Je nachdem, was ihr mit eurem Zwischen­nut­zungs­pro­jekt vorhabt, braucht ihr even­tuell Sachen zur Einrich­tung. Wir haben sehr viel Mate­rial und kleine Möbel auf Ebay Klein­an­zeigen und bei Lucky’s Antik gefunden. Bedenkt aber auf jeden Fall, dass ihr euch darum kümmern müsst, was nach eurem Projekt mit den Sachen passiert. Even­tuell können auch Sachen geliehen werden! Wir haben beim Nutzungs­zeit­raum einen guten Puffer mit einge­rechnet (sofern das zeit­lich möglich ist) und am Ende noch eine Art kleinen Floh­markt orga­ni­siert. Vieles wird man auch gut über die Tele­gram-Gruppe „Sharing ist Caring“ los. Außerdem ist es sehr prak­tisch mit Mate­ria­lien wie Holz­pa­letten zu arbeiten, die kann man easy zusammen- und wieder ausein­an­der­schrauben und danach noch für andere Projekte verwenden. In unserem Fall gab es auch die Möglich­keit, unsere selbst­ge­baute Bar an das nächste Zwischen­nut­zungs­pro­jekt zu über­geben. Hier haben auch Eckhard Homeister und Wiebke Wrede-Olberg vermit­telt. Gene­rell waren die beiden während des gesamten Prozesses ansprechbar und auch bei der finalen Über­gabe dabei.

Auf unserer Suche nach Durch­füh­rungs­räumen hatten wir unter anderem auch mit der Arneken Galerie Kontakt. Auch hier sind viele Laden­räume leer­ste­hend und hinter Sicht­schutz­fo­lien versteckt, es gibt zahl­reiche Räum­lich­keiten in unter­schied­li­chen Größen und Zuständen. Der Kontakt war eben­falls sehr nett und entge­gen­kom­mend, jedoch kam es letzt­end­lich zu keiner Zwischen­nut­zung.
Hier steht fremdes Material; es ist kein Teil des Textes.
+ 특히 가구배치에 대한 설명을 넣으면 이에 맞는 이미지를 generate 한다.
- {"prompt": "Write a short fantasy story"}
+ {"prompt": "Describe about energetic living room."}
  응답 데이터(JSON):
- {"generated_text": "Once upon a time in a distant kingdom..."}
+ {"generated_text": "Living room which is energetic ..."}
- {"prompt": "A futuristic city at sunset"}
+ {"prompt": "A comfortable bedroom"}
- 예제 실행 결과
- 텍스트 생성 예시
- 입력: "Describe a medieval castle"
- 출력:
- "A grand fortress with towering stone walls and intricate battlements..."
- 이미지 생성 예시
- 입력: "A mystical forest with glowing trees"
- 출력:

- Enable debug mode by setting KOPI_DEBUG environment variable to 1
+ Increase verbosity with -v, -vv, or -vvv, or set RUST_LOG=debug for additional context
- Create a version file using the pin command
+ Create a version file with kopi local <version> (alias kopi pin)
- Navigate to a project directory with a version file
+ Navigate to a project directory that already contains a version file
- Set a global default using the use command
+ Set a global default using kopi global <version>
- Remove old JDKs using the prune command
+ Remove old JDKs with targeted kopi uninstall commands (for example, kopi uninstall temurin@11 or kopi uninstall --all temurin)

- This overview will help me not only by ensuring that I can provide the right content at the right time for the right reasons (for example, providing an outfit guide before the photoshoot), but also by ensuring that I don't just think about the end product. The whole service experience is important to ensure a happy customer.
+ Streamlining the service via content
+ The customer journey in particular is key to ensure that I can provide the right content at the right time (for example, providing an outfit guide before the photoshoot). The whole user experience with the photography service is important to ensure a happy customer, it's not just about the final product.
Die Laden­räume sind teil­weise reno­viert bzw. gibt es weniger Spiel­raum bei der Gestal­tungs­frei­heit, da durch die Zwischen­nut­zungen natür­lich keine zusätz­li­chen Kosten entstehen sollen. Trotzdem würden sich hier eine Menge Zwischen­nut­zungs­pro­jekte anbieten, da viele span­nende Räume zur Verfü­gung stehen und kaum Kosten für die Nutzung zu entrichten sind. Es lohnt sich also auch hier Kontakt aufzunehmen!

Step by Step

  1. Ansprech­per­sonen der "Wir kümmern uns"-Kampagne kontaktieren.
  2. Je nachdem, welcher Leer­stand zur Verfü­gung steht, mit Vermieter*in Kontakt aufnehmen und Besich­ti­gungs­termin vereinbaren.
  3. Bilder von den Räum­lich­keiten machen, ggf. ausmessen oder nach Grund­rissen fragen.
  4. Nutzungs­ver­ein­ba­rung prüfen und unterschreiben.
  5. Strom und ggf. Heizung für den Nutzungs­zeit­raum anmelden.
  6. Vor Rück­gabe der Räum­lich­keiten alles wieder in den verein­barten Zustand zurückversetzen.

Mein Fazit zur Zwischen­nut­zung in Hildes­heim ist, dass es wirk­lich sehr viele span­nende Räume für Zwischen­nut­zungs­pro­jekte gibt, diese jedoch zugäng­li­cher gemacht werden müssen. Hier ist die Kampagne "Wir kümmern uns" genau die rich­tige Anlauf­stelle, da sie Infor­ma­tionen bündelt und so gut es geht vermit­telt. Die Kommu­ni­ka­tion lief wirk­lich sehr gut und wir hatten während des gesamten Prozesses das Gefühl, dass uns ernst­haftes Inter­esse für unsere Arbeit entge­gen­ge­bracht wird. Natür­lich gibt es trotz der posi­tiven Erfah­rungen keine Garantie, dass es immer zu einer erfolg­rei­chen Zwischen­nut­zung kommt. Hier hängt es unter anderem auch am Zeit­raum und der Projekt­idee selbst. Ich bin auf jeden Fall sehr gespannt, welche span­nenden Zwischen­nut­zungs­pro­jekte uns in diesem Jahr in der Innen­stadt begegnen werden!